**Task description**:
Write out every line exactly, from the start of the records below to the line with "margin-top:18px;", and stop there. Don't write out the pictures.

**Provided entries**:
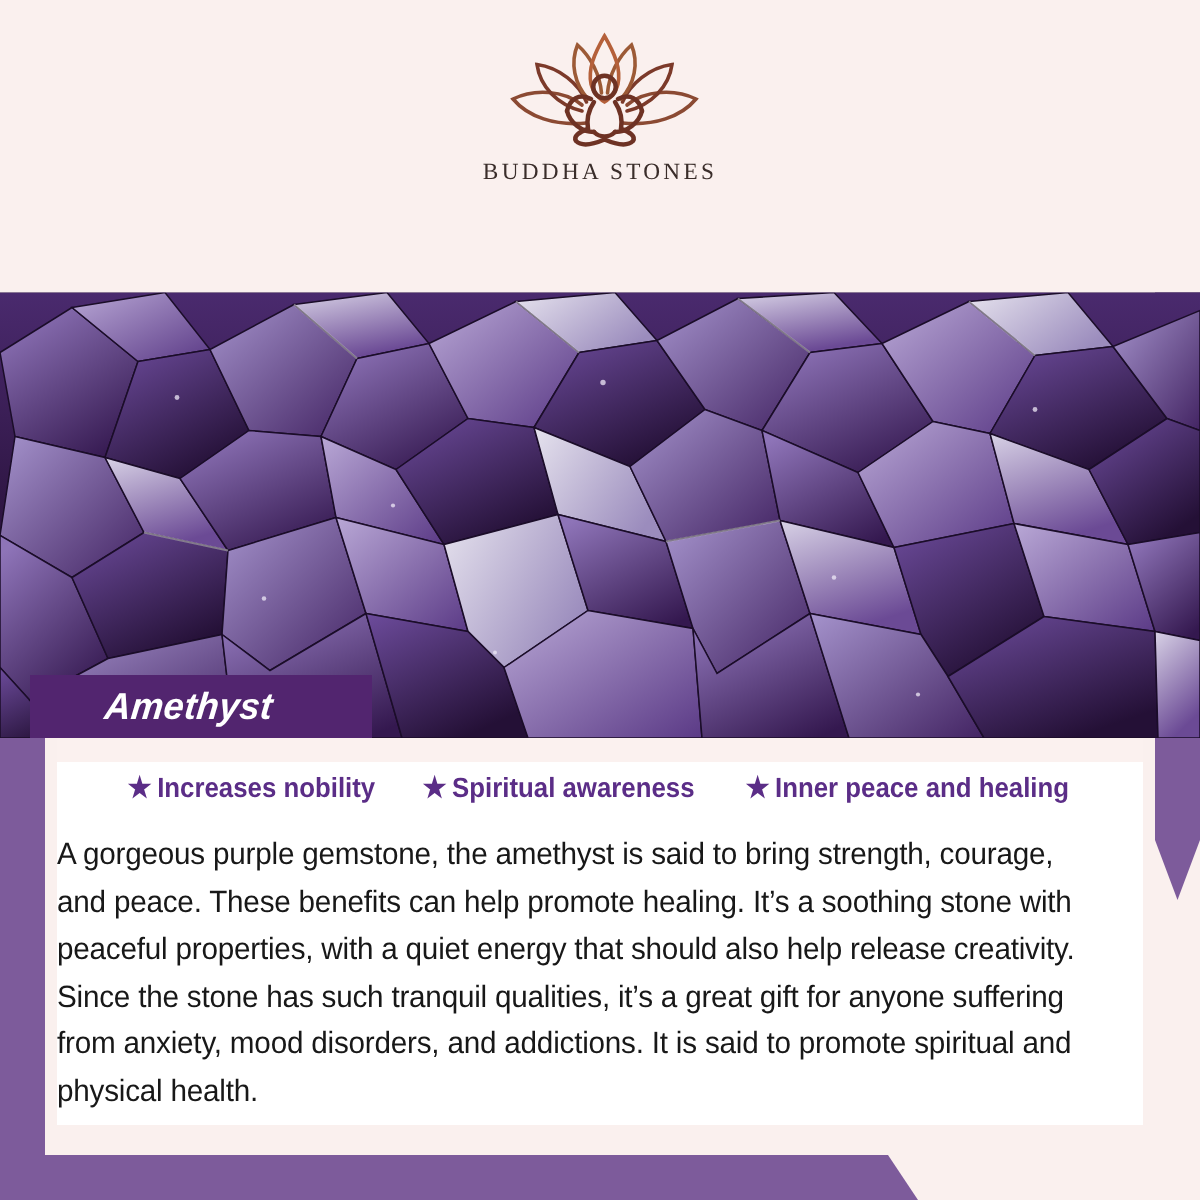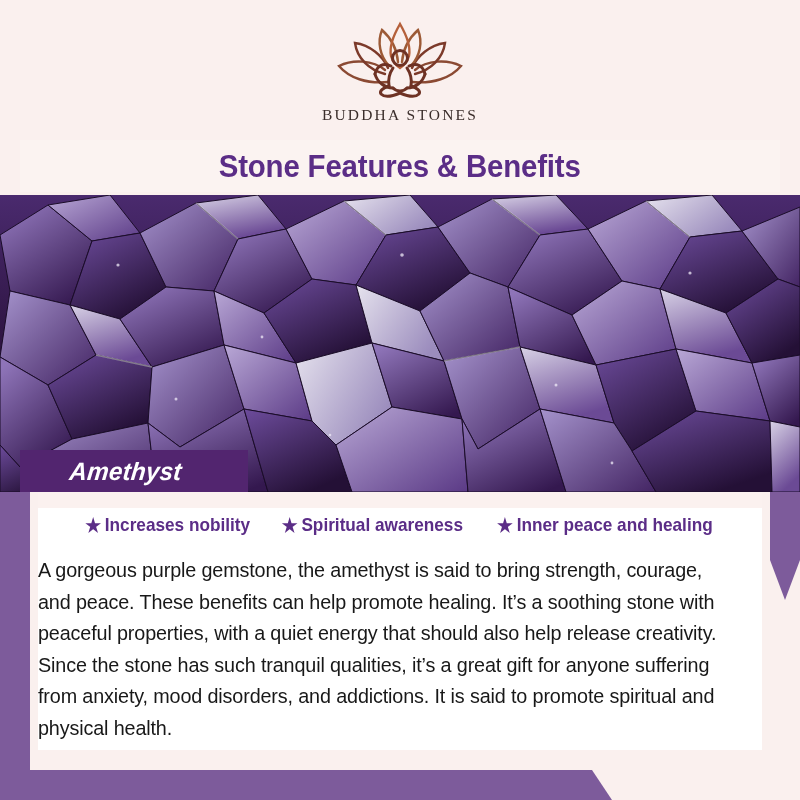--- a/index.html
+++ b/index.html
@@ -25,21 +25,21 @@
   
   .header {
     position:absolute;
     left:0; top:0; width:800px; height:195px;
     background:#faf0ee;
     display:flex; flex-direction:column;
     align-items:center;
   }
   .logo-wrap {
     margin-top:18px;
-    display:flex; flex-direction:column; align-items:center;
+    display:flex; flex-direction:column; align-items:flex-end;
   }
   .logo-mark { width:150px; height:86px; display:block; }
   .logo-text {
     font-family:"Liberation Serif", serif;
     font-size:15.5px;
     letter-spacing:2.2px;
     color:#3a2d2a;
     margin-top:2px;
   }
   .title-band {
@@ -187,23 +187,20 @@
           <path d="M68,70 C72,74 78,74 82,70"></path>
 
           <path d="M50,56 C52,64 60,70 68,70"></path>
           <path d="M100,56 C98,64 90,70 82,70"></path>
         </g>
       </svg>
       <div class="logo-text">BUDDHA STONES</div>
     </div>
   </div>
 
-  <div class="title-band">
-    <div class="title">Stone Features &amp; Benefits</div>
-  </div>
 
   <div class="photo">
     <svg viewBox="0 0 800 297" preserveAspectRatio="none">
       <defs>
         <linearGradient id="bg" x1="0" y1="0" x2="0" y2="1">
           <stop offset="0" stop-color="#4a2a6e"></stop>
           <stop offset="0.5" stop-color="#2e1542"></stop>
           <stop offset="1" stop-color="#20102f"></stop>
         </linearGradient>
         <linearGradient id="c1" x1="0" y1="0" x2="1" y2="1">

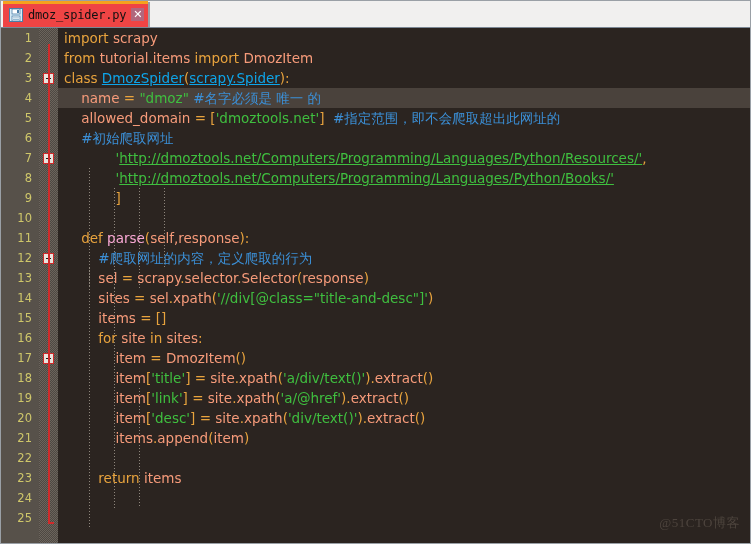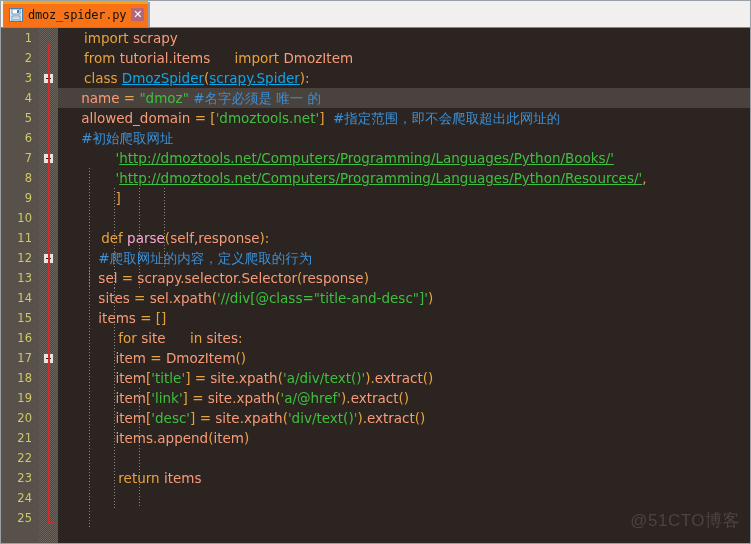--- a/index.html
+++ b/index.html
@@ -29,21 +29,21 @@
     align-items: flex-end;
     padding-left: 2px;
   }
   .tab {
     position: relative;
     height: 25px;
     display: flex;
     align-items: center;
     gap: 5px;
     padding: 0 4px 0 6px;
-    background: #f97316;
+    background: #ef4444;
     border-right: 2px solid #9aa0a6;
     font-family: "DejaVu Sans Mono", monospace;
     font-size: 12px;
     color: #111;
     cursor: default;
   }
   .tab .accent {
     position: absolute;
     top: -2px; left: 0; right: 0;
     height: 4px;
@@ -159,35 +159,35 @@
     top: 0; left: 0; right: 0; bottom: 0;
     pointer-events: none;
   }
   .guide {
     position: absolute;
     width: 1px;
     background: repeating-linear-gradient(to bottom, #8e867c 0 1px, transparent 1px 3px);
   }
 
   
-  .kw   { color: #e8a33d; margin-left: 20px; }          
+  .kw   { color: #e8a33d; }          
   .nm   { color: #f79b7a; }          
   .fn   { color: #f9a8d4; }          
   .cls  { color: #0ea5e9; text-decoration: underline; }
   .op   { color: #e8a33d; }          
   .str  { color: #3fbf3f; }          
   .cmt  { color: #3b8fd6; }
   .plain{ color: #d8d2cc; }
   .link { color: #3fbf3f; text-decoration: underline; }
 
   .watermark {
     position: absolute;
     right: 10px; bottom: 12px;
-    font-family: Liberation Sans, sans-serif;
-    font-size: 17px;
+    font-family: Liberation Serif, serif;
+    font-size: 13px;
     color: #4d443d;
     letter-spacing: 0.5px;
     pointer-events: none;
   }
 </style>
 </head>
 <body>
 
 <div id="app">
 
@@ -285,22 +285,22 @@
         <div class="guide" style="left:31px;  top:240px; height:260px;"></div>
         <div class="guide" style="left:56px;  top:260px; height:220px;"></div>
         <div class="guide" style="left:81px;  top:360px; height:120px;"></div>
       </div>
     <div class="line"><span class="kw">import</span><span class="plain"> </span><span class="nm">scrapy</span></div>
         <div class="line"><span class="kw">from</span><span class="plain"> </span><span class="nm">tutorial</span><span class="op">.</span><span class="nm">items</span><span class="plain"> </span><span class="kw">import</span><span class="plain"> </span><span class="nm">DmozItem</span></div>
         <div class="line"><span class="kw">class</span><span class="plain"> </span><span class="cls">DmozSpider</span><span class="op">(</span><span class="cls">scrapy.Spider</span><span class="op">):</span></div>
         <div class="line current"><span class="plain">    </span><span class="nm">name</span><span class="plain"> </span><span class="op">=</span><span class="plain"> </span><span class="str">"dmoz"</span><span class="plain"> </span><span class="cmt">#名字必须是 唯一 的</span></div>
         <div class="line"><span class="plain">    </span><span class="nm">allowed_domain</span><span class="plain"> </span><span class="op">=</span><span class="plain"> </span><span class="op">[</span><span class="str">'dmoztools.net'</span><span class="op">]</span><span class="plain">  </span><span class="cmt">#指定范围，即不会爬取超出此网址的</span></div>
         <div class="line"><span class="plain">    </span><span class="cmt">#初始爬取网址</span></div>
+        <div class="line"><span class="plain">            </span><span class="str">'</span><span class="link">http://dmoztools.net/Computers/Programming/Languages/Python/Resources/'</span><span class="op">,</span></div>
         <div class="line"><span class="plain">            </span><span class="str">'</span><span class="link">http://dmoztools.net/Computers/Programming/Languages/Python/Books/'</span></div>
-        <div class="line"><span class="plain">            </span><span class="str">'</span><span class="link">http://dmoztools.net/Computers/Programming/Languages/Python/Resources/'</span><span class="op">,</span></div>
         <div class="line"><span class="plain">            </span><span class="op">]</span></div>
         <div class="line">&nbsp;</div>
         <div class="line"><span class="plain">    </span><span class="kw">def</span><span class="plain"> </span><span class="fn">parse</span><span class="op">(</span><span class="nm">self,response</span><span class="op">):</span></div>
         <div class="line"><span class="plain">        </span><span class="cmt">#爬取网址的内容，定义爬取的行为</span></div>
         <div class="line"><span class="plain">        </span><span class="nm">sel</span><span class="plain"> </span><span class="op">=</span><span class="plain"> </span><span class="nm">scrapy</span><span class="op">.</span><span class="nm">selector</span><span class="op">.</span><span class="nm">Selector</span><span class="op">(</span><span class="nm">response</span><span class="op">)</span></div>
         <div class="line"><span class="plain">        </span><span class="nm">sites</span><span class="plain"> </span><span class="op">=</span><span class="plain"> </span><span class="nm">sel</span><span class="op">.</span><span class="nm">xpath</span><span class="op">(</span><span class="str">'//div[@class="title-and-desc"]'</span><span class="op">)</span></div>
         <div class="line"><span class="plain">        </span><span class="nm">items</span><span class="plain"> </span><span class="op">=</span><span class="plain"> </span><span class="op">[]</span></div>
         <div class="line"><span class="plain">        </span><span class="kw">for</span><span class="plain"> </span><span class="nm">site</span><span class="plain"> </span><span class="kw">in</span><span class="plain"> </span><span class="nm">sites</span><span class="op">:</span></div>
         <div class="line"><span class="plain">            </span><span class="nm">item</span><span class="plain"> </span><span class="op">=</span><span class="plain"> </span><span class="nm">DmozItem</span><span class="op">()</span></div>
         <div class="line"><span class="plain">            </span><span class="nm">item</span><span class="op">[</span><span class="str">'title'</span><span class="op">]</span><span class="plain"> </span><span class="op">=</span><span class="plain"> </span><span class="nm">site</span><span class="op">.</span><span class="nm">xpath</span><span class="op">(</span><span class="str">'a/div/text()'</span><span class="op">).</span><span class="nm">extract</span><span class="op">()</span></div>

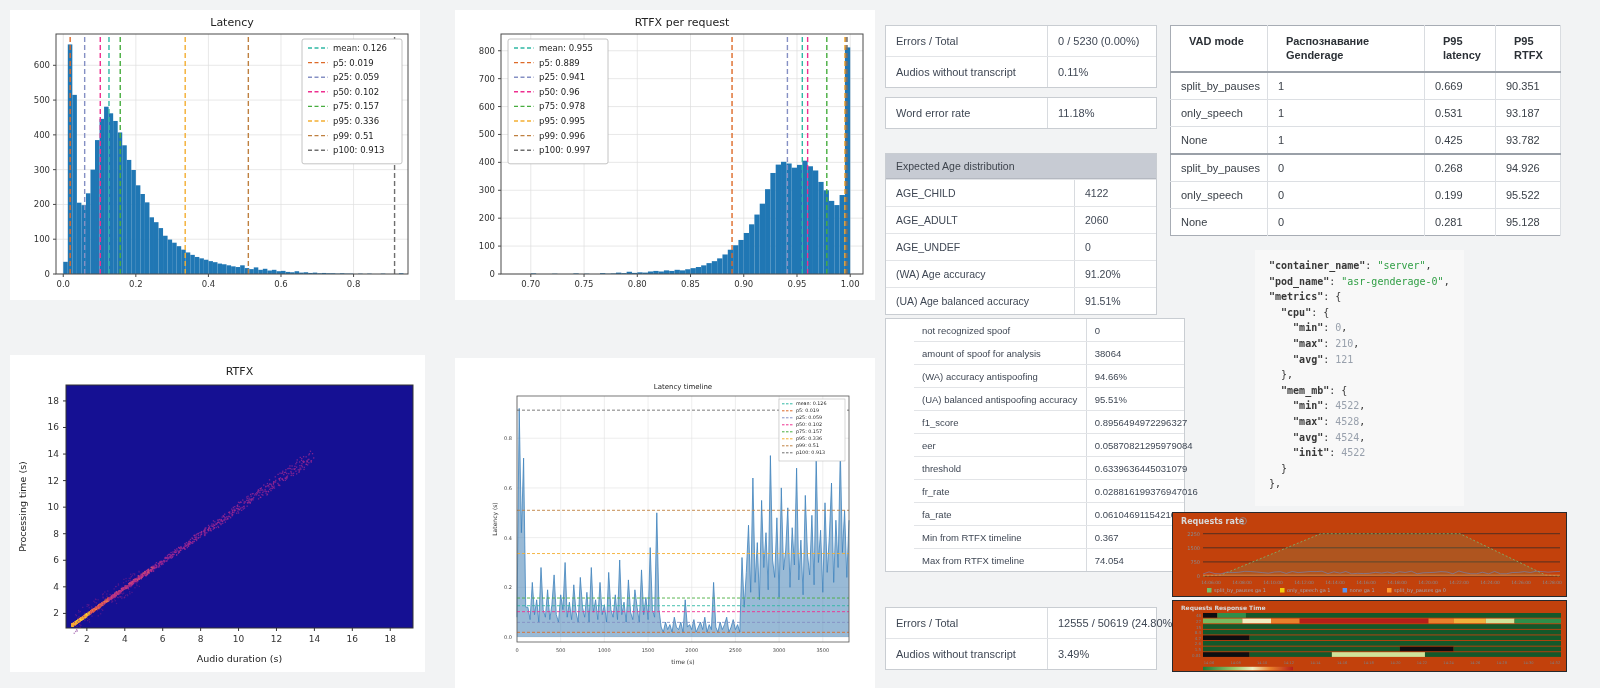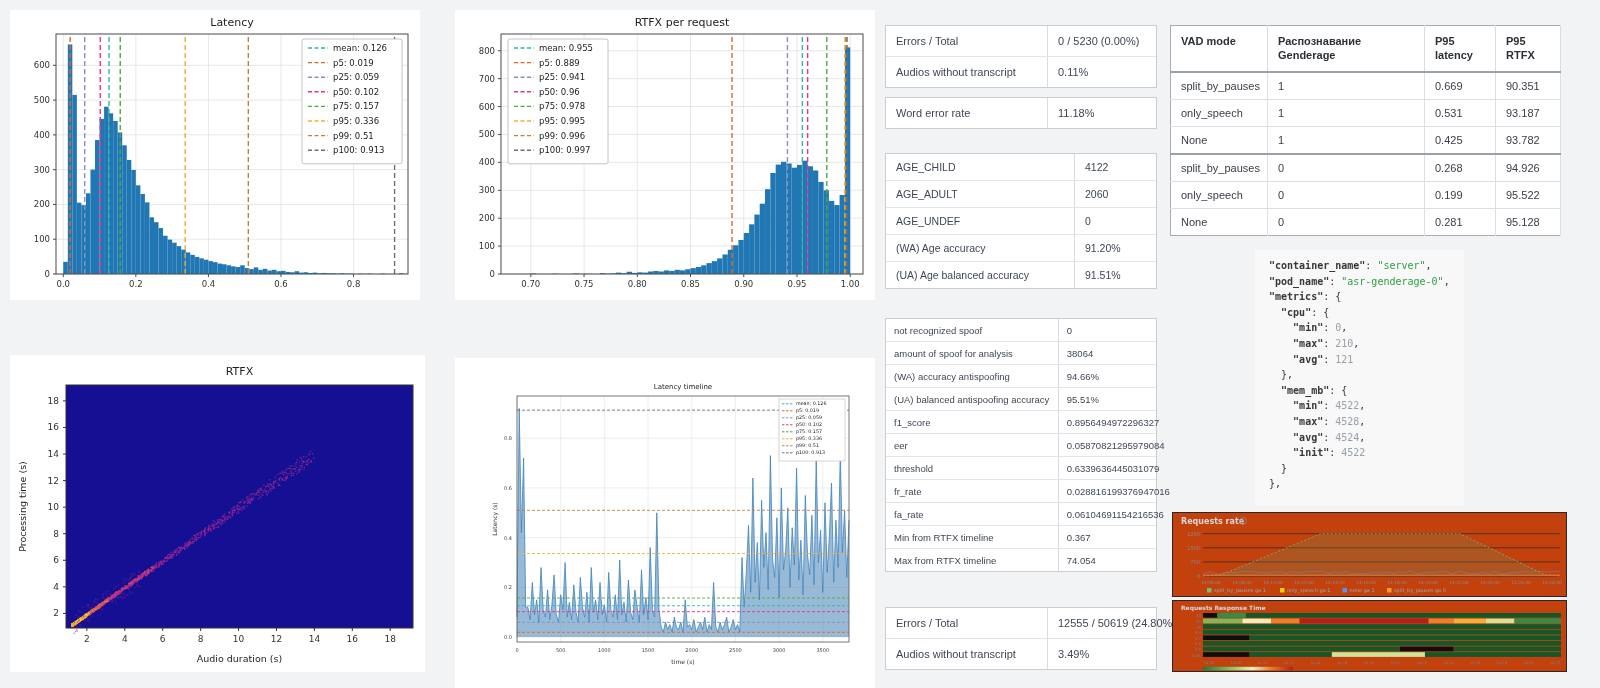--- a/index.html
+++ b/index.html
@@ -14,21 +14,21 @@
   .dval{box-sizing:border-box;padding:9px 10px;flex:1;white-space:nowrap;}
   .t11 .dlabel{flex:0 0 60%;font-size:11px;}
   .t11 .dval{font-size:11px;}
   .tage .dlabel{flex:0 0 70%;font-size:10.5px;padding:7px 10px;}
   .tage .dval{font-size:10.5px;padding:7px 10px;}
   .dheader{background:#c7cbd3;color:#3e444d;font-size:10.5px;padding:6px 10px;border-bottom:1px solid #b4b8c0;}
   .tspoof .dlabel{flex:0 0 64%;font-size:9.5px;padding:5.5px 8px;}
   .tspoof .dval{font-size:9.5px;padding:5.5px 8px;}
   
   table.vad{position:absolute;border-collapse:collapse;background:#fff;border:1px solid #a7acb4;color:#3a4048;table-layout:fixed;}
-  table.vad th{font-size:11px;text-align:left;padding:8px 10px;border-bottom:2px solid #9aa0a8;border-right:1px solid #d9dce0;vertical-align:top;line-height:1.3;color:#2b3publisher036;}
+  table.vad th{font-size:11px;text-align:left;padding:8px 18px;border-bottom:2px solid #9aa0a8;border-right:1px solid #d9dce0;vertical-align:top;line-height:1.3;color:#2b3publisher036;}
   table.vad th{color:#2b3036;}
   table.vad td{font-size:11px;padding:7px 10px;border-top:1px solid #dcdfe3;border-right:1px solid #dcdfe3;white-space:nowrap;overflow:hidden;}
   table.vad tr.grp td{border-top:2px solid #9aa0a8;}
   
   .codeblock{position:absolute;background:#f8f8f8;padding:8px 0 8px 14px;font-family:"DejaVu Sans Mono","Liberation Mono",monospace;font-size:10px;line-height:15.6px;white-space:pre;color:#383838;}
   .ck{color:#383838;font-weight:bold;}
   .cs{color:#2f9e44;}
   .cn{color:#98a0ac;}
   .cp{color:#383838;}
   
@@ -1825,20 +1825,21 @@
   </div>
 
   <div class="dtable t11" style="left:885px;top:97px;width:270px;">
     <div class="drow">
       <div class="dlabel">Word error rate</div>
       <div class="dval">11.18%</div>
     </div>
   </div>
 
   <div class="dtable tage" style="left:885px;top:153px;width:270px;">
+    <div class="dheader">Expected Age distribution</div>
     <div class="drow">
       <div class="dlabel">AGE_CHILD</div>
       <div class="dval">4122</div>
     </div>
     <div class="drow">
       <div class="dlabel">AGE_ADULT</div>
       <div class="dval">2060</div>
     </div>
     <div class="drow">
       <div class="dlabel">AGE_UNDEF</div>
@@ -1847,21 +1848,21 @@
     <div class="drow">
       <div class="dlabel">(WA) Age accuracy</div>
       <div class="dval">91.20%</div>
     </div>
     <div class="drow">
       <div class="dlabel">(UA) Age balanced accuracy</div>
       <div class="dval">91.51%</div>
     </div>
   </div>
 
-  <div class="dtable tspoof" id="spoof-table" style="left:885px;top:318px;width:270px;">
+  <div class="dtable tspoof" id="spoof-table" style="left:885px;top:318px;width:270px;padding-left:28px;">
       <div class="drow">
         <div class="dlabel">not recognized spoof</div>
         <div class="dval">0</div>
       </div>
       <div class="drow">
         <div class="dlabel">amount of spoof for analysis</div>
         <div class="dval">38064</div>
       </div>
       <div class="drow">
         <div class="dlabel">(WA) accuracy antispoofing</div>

**Response to the exercise**:
--- a/index.html
+++ b/index.html
@@ -25,21 +25,21 @@
   
   .header {
     position:absolute;
     left:0; top:0; width:800px; height:195px;
     background:#faf0ee;
     display:flex; flex-direction:column;
     align-items:center;
   }
   .logo-wrap {
     margin-top:18px;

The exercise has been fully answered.